01 October 2011

Six Exits to Shrewsdale



John Buell's The Shrewsdale Exit was translated into the French by Jean-Patrick Manchette, the very same man who adapted the novel to film. It appeared first in 1973 as Sombres vacances, number 1596 in Gallimard's Série Noire. Anyone familiar with the series will understand why I'm not bothering with the image. L'agression, the movie tie-in published two years later, is much more attractive – that is, after all, Catherine Deneauve on the cover.

The novel did quite well in France, but nothing like Germany, where it went through no less than six different editions. Titled Highway, the not-so-great image below captures the very first, published in 1973 by Bücherbund. A Skull and Crossbones, an Iron Cross, a Star of David and what might be something from Star Trek – these bikers might be bad, but they don't discriminate.


While most German covers focus on the bikers, this 1975 edition seems to have been inspired by the novel's final peaceful pages.


Published in 1974, Salida de autopista (Highway Exit), the first Spanish language edition, sticks with the tried and true, while reimagining the evil bikers as daredevils and Vikings.


In 2007, long after the book had again gone out of print in English, a Polish language edition appeared out of nowhere. Titled Czarne wakacje (Black Holiday), its cover depicts a scene that is foreign to the novel.


Interesting to note, I think, that it's the Americans who have stayed truest to the novel. The Farrar, Straus & Giroux first edition was followed by this mass market paperback from Pocket Books.


The bikers are just as Buell describes them. An anonymous cover artist picks up on their number – three – in the 1984 Carroll & Graf reissue.


It would seem that the novel has never published in Canada, the author's home and native land.

29 September 2011

Where is Catherine Deneuve?



The Shrewsdale Exit
John Buell
New York: Farrar, Straus & Giroux, 1972

Read the book, see the movie. Always thought that was the way to do it, so I have only myself to blame for spoiling The Shrewsdale Exit. Buell's third novel, it begins blandly – intentionally so, I think – with a family vacation:
They ordered sandwiches and beer, a Coke for the little girl, and were served in good time. They weren't in a hurry. They were going to the coast, to work their way along the ocean, camping where possible and staying in boarding houses when necessary. They talked as they ate, and in a short time they were about finished.
Within an hour – it could be two – mother and daughter are raped and murdered by a motorcycle gang. The father is left for dead, but is really only knocked out. Things move quickly in this novel; six weeks follow, during which the man buys a gun, plugs the thugs, is sent to prison and escapes into a world of pastoral beauty.

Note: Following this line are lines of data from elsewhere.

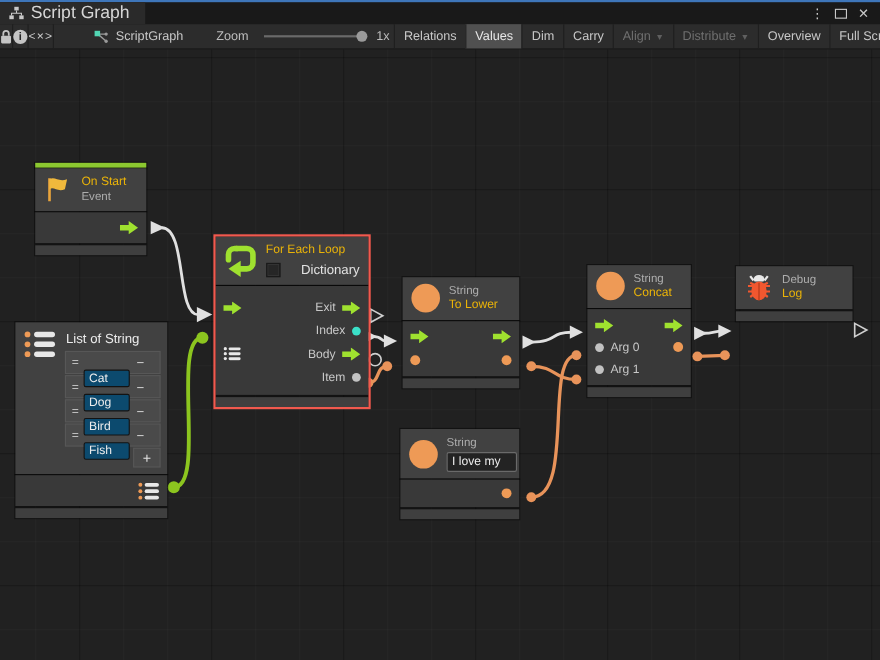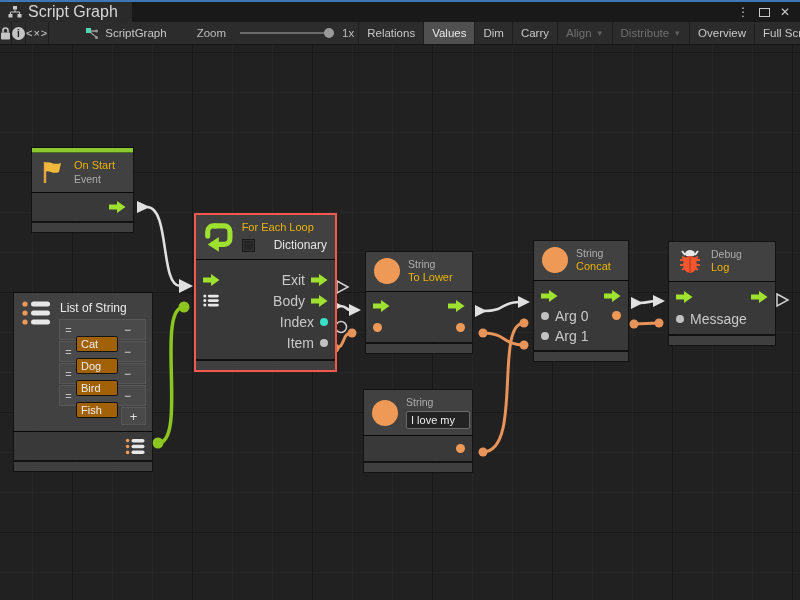--- a/index.html
+++ b/index.html
@@ -45,42 +45,42 @@
 
   .node { position:absolute; z-index:2; }
   .sect { box-shadow:0 0 0 1px rgba(0,0,0,0.45); }
   .nhead { background:#414141; display:flex; align-items:center; gap:8px; padding:6px 8px; }
   .nbody { background:#393939; margin-top:1px; }
   .nfoot { background:#3f3f3f; margin-top:2px; height:9px; }
   .ncol { display:flex; flex-direction:column; justify-content:center; line-height:1.25; }
   .ntitle { color:#eab308; font-size:11px; }
   .nsub { color:#adadad; font-size:10.5px; }
   .prow { display:flex; align-items:center; gap:6px; padding:0 7px; }
-  .plabel { color:#c8c8c8; font-size:14px; }
+  .plabel { color:#c8c8c8; font-size:11px; }
   .spacer { flex:1; }
   .dot { border-radius:50%; flex:none; }
   .dot.orange { width:9px; height:9px; background:#ee9a56; }
   .dot.gray { width:8px; height:8px; background:#c2c2c2; }
   .dot.cyan { width:8px; height:8px; background:#3be0c8; }
   .flow-arrow { flex:none; display:block; }
 
   
   #node-on-start { left:32px; top:103px; width:101px; }
   .event-strip { height:5px; background:#8cc830; box-shadow:0 0 0 1px rgba(0,0,0,0.45); }
   #node-on-start .nbody .prow { height:28px; }
 
   
   #node-list { left:14px; top:248px; width:138px; }
   #node-list .nhead { align-items:flex-start; padding:7px 6px 6px 7px; }
   .list-widget { flex:1; }
   .list-title { color:#ebebeb; font-size:12px; margin:1px 0 4px 1px; }
   .lrow { height:21px; background:#4a4a4a; border:1px solid #575757; display:flex; align-items:center;
     margin-bottom:1px; padding:0 1px; }
   .lhandle { width:15px; text-align:center; color:#bdbdbd; font-size:11px; }
-  .lrow input { width:42px; height:16px; background:#a16207; border:1px solid #131313; border-radius:2px;
+  .lrow input { width:42px; height:16px; background:#0c4a6e; border:1px solid #131313; border-radius:2px;
     color:#ededed; font-size:11px; padding:0 4px; font-family:"Liberation Sans",sans-serif;margin-top:29px; }
   .lremove { width:19px; text-align:center; color:#d8d8d8; font-size:12px; }
   .lplus-row { display:flex; justify-content:flex-end; margin-top:1px; }
   .lplus { width:25px; height:18px; background:#4a4a4a; border:1px solid #575757; color:#e0e0e0;
     font-size:13px; display:flex; align-items:center; justify-content:center; }
   #node-list .nbody .prow { height:28px; }
 
   
   #node-foreach { left:196px; top:170px; width:139px; }
   #node-foreach::after { content:""; position:absolute; left:-2px; top:-2px; right:-2px; bottom:-2px;
@@ -339,41 +339,41 @@
         <svg class="flow-arrow" width="17" height="12" viewBox="0 0 17 12">
           <path d="M0 3.5 h8 V0 l8.5 6 L8 12 V8.5 H0 z" fill="#9fe12f"></path>
           </svg>
         <span class="spacer"></span>
         <span class="plabel">Exit</span>
         <svg class="flow-arrow" width="17" height="12" viewBox="0 0 17 12">
           <path d="M0 3.5 h8 V0 l8.5 6 L8 12 V8.5 H0 z" fill="#9fe12f"></path>
           </svg>
       </div>
       <div class="prow">
+        <span class="spacer"></span>
+        <span class="plabel">Index</span>
+        <span class="dot cyan"></span>
+      </div>
+      <div class="prow">
         <svg width="16" height="13" viewBox="0 0 16 13">
           <circle cx="1.8" cy="2" r="1.5" fill="#e8e8e8"></circle>
             <circle cx="1.8" cy="6.5" r="1.5" fill="#e8e8e8"></circle>
           <circle cx="1.8" cy="11" r="1.5" fill="#e8e8e8"></circle>
           <rect x="4.8" y="0.8" width="11" height="2.6" rx="1.3" fill="#e8e8e8"></rect>
           <rect x="4.8" y="5.3" width="11" height="2.6" rx="1.3" fill="#e8e8e8"></rect>
           <rect x="4.8" y="9.8" width="11" height="2.6" rx="1.3" fill="#e8e8e8"></rect>
         </svg>
         <span class="spacer"></span>
         <span class="plabel">Body</span>
         <svg class="flow-arrow" width="17" height="12" viewBox="0 0 17 12">
           <path d="M0 3.5 h8 V0 l8.5 6 L8 12 V8.5 H0 z" fill="#9fe12f"></path>
           </svg>
       </div>
       <div class="prow">
         <span class="spacer"></span>
-        <span class="plabel">Index</span>
-        <span class="dot cyan"></span>
-      </div>
-      <div class="prow">
-        <span class="spacer"></span>
         <span class="plabel">Item</span>
         <span class="dot gray"></span>
       </div>
     </div>
     <div class="nfoot sect"></div>
   </div>
 
   <div class="node" id="node-tolower">
     <div class="nhead sect">
       <span class="str-circle"></span>
@@ -458,32 +458,16 @@
         <path d="M8 6 a5 4 0 0 1 10 0 l-1 2 h-8 z" fill="#e8e8e8"></path>
         <path d="M3 12 H23 M3 17 H23 M5 22 L9 19 M21 22 L17 19 M5 9 L9 11 M21 9 L17 11" stroke="#f1572f" stroke-width="2"></path>
         <ellipse cx="13" cy="16.5" rx="7" ry="8.5" fill="#f1572f"></ellipse>
         <path d="M13 9 V25" stroke="#c23f1e" stroke-width="1.4"></path>
       </svg>
       <div class="ncol">
         <span class="nsub">Debug</span>
         <span class="ntitle">Log</span>
       </div>
     </div>
-    <div class="nbody sect">
-      <div class="prow">
-        <svg class="flow-arrow" width="17" height="12" viewBox="0 0 17 12">
-          <path d="M0 3.5 h8 V0 l8.5 6 L8 12 V8.5 H0 z" fill="#9fe12f"></path>
-          </svg>
-        <span class="spacer"></span>
-        <svg class="flow-arrow" width="17" height="12" viewBox="0 0 17 12">
-          <path d="M0 3.5 h8 V0 l8.5 6 L8 12 V8.5 H0 z" fill="#9fe12f"></path>
-          </svg>
-      </div>
-      <div class="prow">
-        <span class="dot gray"></span>
-        <span class="plabel">Message</span>
-        <span class="spacer"></span>
-      </div>
-    </div>
     <div class="nfoot sect"></div>
   </div>
 
 </div>
 
 </body></html>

I'm spoiling things here, but not nearly as much as my reading experience was spoiled by the 1975 movie adaptation, L'agression, posted on YouTube:



Jean-Patrick Manchette's screenplay moves the action from somewhere (but not anywhere) in the United States to southern France. Buell's unwashed, wild bikers appear as efficient, faceless contract killers – characters in conspiracy. Jean-Louis Trintignant is cast as the vengeful husband and father, playing opposite Catherine Deneuve, who brings beauty and talent to the role of Sarah.

Sarah?

Sarah is not in the Buell's novel. In fact, not a word or action from la déesse de l'amour features in the book. Silly me, turning the pages I kept expecting her to appear.

I'm placing too much blame on the film. The Shrewsdale Exit is a weak novel with a strong start; the shift from the mundane to the violent is jarring, horrific and uncomfortably real. But when our hero enters prison plausibility passes, and the sure hand that wrote The Pyx and Four Days becomes shaky. In the third act, it brings us as close as I ever want to get to a Jeanette Oke farm. It's no coincidence that L'agression draws on the beginning, and only the beginning. But don't see the movie, read the book... the first 166 pages, at least.

Trivia: The L'agression soundtrack was written, in part, by Robert Charlebois (who also plays a biker). I offer this brief sample:



The very music that made the Sex Pistols seem so very attractive.

Object: A hardcover with green cloth boards with a bland dust jacket by Larry Ratzkin. The English Angus & Robertson first edition cover image trades the green road sign for blue, but is otherwise identical.

Access: The Farrar, Straus & Giroux and Angus & Robertson editions received no second printings, though there were a couple of subsequent editions in mass market paperback: Pocket (1973), Carroll & Graf (1984). I've yet to find evidence that it was included in the 1991 HarperCollins Canada trade paper reissues of Buell's novels. Canadian library users are encouraged to visit their university libraries. As far as public libraries go, only that serving the suffering residents of Toronto satisfies. As always – well, nearly always – Library and Archives Canada fails.